For obvious reasons, they are dependent on getting a good starting position, but they can do well on small maps where their empire isn't relatively small, and on larger maps if they have the Mercurians to do the expanding for them. This isn't the first game I've played where they've done well.
Except they should not have to rely on the Mercurians to be viable in large maps. They should be able to hold their own and be able to fight, not just be delegated to nonviolent victories when alone
First, they're not entirely reliant on the Mercurians on all large maps - I probably overstated that. They are helped quite a lot by them when trying to win by domination/conquest, but even those victories are possible without Mercurians - since their max city count scales with map size, the amount of land relative to the size of the map is a bigger factor than whether you're on a medium, large, or huge map.

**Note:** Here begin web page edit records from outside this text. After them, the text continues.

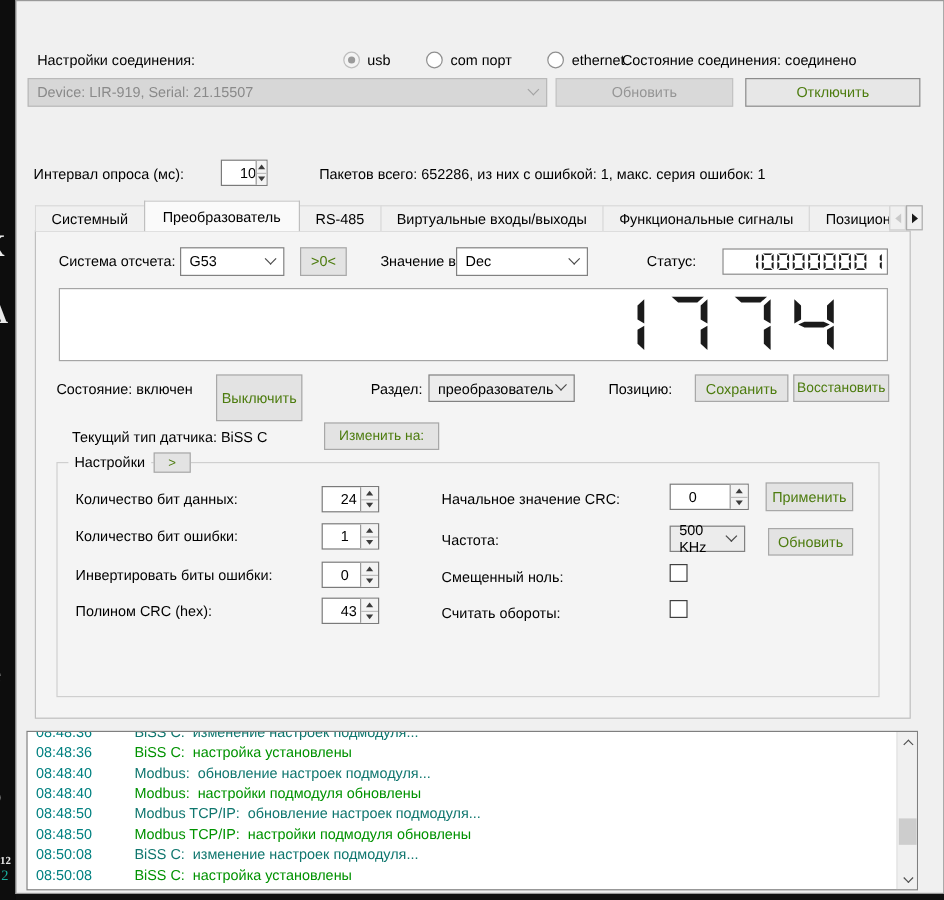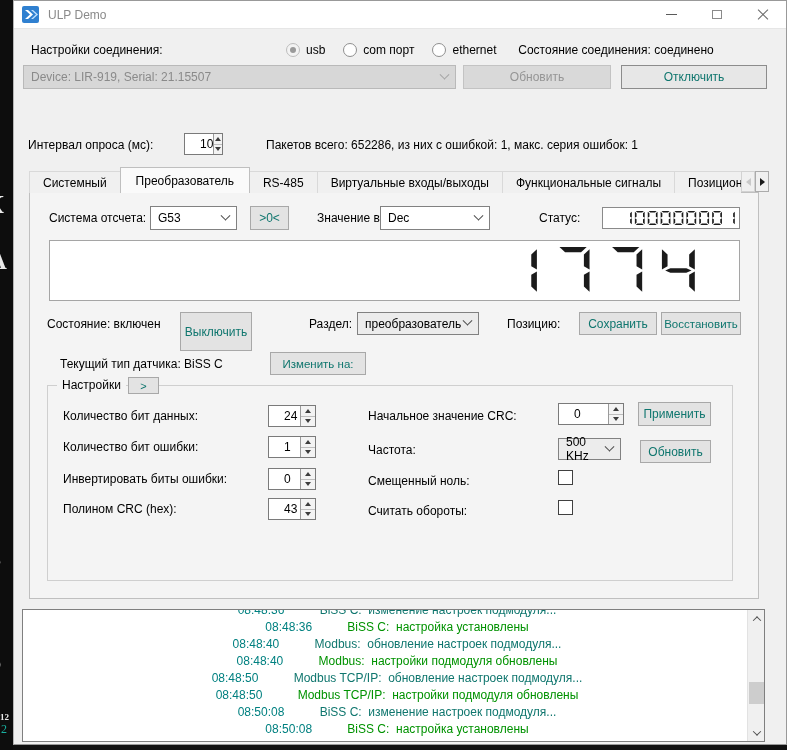--- a/index.html
+++ b/index.html
@@ -19,41 +19,41 @@
   .title-text { margin-left:9px; color:#8a8a8a; font-size:12px; }
   .win-controls { margin-left:auto; display:flex; height:100%; }
   .win-btn { width:46px; height:100%; display:flex; align-items:center; justify-content:center; }
   .glyph-min { width:11px; height:1px; background:#5a5a5a; }
   .glyph-max { width:10px; height:9px; border:1px solid #8a8a8a; }
   .glyph-close { position:relative; width:12px; height:12px; }
   .glyph-close::before,.glyph-close::after { content:""; position:absolute; left:-1px; top:5px; width:14px; height:1px; background:#6a6a6a; }
   .glyph-close::before { transform:rotate(45deg);} .glyph-close::after { transform:rotate(-45deg);}
 
   
-  .btn { background:#e3e3e3; border:1px solid #a8a8a8; display:flex; align-items:center; justify-content:center; font-size:12px; color:#0f766e; }
+  .btn { background:#e3e3e3; border:1px solid #a8a8a8; display:flex; align-items:center; justify-content:center; font-size:12px; color:#4d7c0f; }
   .btn.disabled { background:#d9d9d9; border-color:#c3c3c3; color:#959595; }
   .combo { background:#fff; border:1px solid #818181; display:flex; align-items:center; padding:0 7px; font-size:12px; }
   .combo.gray { background:#ececec; }
   .combo.disabled { background:#d7d7d7; border-color:#b9b9b9; color:#8a8a8a; }
   .chev { margin-left:auto; width:7px; height:7px; border-right:1px solid #4a4a4a; border-bottom:1px solid #4a4a4a; transform:rotate(45deg) translate(-2px,-2px); flex:none; }
   .combo.disabled .chev { border-color:#a3a3a3; }
   .spin { background:#fff; border:1px solid #7a7a7a; display:flex; }
   .spin-val { flex:1; display:flex; align-items:center; padding-left:15px; font-size:12px; }
   .spin-btns { width:15px; border-left:1px solid #9a9a9a; display:flex; flex-direction:column; background:#f3f3f3; }
   .spin-btn { flex:1; display:flex; align-items:center; justify-content:center; }
   .spin-btn + .spin-btn { border-top:1px solid #bdbdbd; }
   .tri-up { width:0;height:0;border-left:3px solid transparent;border-right:3px solid transparent;border-bottom:4px solid #3c3c3c; }
   .tri-down { width:0;height:0;border-left:3px solid transparent;border-right:3px solid transparent;border-top:4px solid #3c3c3c; }
   .checkbox { width:15px; height:15px; background:#fff; border:1px solid #404040; }
   .lbl { display:flex; align-items:center; font-size:12px; white-space:nowrap; }
   .abs { position:absolute; }
 
   
   .conn-label { left:17px; top:40px; height:18px; }
-  .radios { left:272px; top:40px; height:18px; display:flex; gap:18px; align-items:center; }
+  .radios { left:272px; top:40px; height:18px; display:flex; gap:30px; align-items:center; }
   .radio-item { display:flex; align-items:center; gap:6px; }
   .radio-circle { width:14px; height:14px; border-radius:50%; background:#fefefe; border:1px solid #8f8f8f; display:flex; align-items:center; justify-content:center; }
   .radio-item.disabled .radio-circle { border-color:#bdbdbd; background:#f3f3f3; }
   .radio-dot { width:6px; height:6px; border-radius:50%; background:#9a9a9a; display:none; }
   .radio-item.checked .radio-dot { display:block; }
   .conn-status { left:487px; top:40px; width:230px; height:18px; justify-content:center; }
 
   .device-combo { left:9px; top:64px; width:433px; height:24px; }
   .btn-refresh-top { left:449px; top:64px; width:148px; height:24px; }
   .btn-disconnect { left:607px; top:64px; width:146px; height:24px; background:#e7e7e7; border-color:#8c8c8c; }
@@ -111,21 +111,21 @@
   .g-lbl { height:22px; }
   .crcinit-spin { top:17px; width:66px; height:22px; }
   .freq-combo { top:52px; width:63px; height:22px; }
   .cb1 { top:84px; } .cb2 { top:114px; }
   .btn-apply { left:590px; top:16px; width:73px; height:24px; }
   .btn-refresh2 { left:592px; top:54px; width:71px; height:23px; }
 
   
   .log { position:absolute; left:8px; top:608px; width:743px; height:133px; background:#fff; border:1px solid #7f7f7f; overflow:hidden; }
   .log-list { margin-top:-8px; padding-left:7px; }
-  .log-line { display:flex; line-height:17px; white-space:pre; font-size:12px;justify-content:center; }
+  .log-line { display:flex; line-height:17px; white-space:pre; font-size:12px; }
   .log-time { width:82px; color:#008080; flex:none; }
   .log-msg.info { color:#0f766e; }
   .log-msg.ok { color:#009200; }
   .scrollbar { position:absolute; right:0; top:0; width:17px; height:100%; background:#f0f0f0; border-left:1px solid #e2e2e2; }
   .sb-btn { position:absolute; left:0; width:17px; height:17px; display:flex; align-items:center; justify-content:center; }
   .sb-up { top:0; } .sb-down { bottom:0; }
   .chev-up { width:6px;height:6px;border-left:1.6px solid #505050;border-top:1.6px solid #505050;transform:rotate(45deg) translate(1px,1px); }
   .chev-dn { width:6px;height:6px;border-right:1.6px solid #505050;border-bottom:1.6px solid #505050;transform:rotate(45deg) translate(-1px,-1px); }
   .sb-thumb { position:absolute; left:1px; width:15px; top:72px; height:22px; background:#cdcdcd; }
 
@@ -141,39 +141,20 @@
   <span class="frag" style="top: 190px; font-size: 26px; left: -15px;">К</span>
       <span class="frag" style="top: 246px; font-size: 26px; left: -12px;">А</span>
       <span class="frag" style="top: 548px; font-size: 22px; left: -9px;">е</span>
       <span class="frag" style="top: 650px; font-size: 22px; left: -11px;">р</span>
       <span class="frag" style="top: 722px; font-size: 12px; left: 1px; color: rgb(25, 176, 160); font-weight: normal;">2</span>
       <span class="frag" style="top: 712px; font-size: 9px; left: 0px; font-weight: bold;">12</span>
     </div>
 
   <div class="window">
 
-    <div class="titlebar">
-      <svg class="app-icon" viewBox="0 0 17 17">
-        <rect x="0" y="0" width="17" height="17" rx="2" fill="#2f80d0"></rect>
-        <polygon points="3,13 8,8.5 3,4 6,4 11,8.5 6,13" fill="#ffffff"></polygon>
-        <polygon points="9,13 14,8.5 9,4 11,4 16,8.5 11,13" fill="#bfe0ff"></polygon>
-      </svg>
-      <span class="title-text">ULP Demo</span>
-      <div class="win-controls">
-        <div class="win-btn">
-            <span class="glyph-min"></span>
-          </div>
-        <div class="win-btn">
-            <span class="glyph-max"></span>
-          </div>
-        <div class="win-btn">
-            <span class="glyph-close"></span>
-          </div>
-      </div>
-    </div>
 
     <div class="abs lbl conn-label">Настройки соединения:</div>
     <div class="abs radios">
 
     <span class="radio-item checked disabled">
           <span class="radio-circle">
             <span class="radio-dot"></span>
           </span>
           <span class="lbl">usb</span>
         </span>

Moreover, why should every faction be able to win every way on every map without it being a big challenge? I don't see why that should be considered desireable. If you play the Kuriotates on a map with lots of land given the map size, and you either don't want to win by nonviolent means or you turned those wins off, and you either lost the race for the Mercurian Gate or decided not to pursue it, and you didn't tap mercenaries or other approaches to augmenting your troop stacks, then that game will be harder than usual. That's OK in my book.
Even beyond that, I'm not convinced that 2 units per turn is really a solution to their problems. There's nothing wrong with cranking out the top units, and there aren't many cities that are going to do that in less than a turn. Centaur Knights and Crossbowmen are 240 hammers apiece.
and Aquibusiers cost 180 and champions 120 and unlike those "top" units there is no national cap and they both cost about half what Crossbow and knights do.
Well, the tier 4 units probably aren't the best example, although you could produce 4 each of several different sorts of tier 4 units, and keep yourself busy if you're actually in a war of attrition. Still, sure, you've got to settle for 180 hammer figures. As long as you don't overspecialize your cities, though, this really doesn't seem like such a drawback. And if you did make one city the big hammer producer, then maybe you should be building wonders or towers or something instead of troops, with that city.
I continue to think that allowing Kuriotates to produce multiple units in one turn is a solution to a non-problem.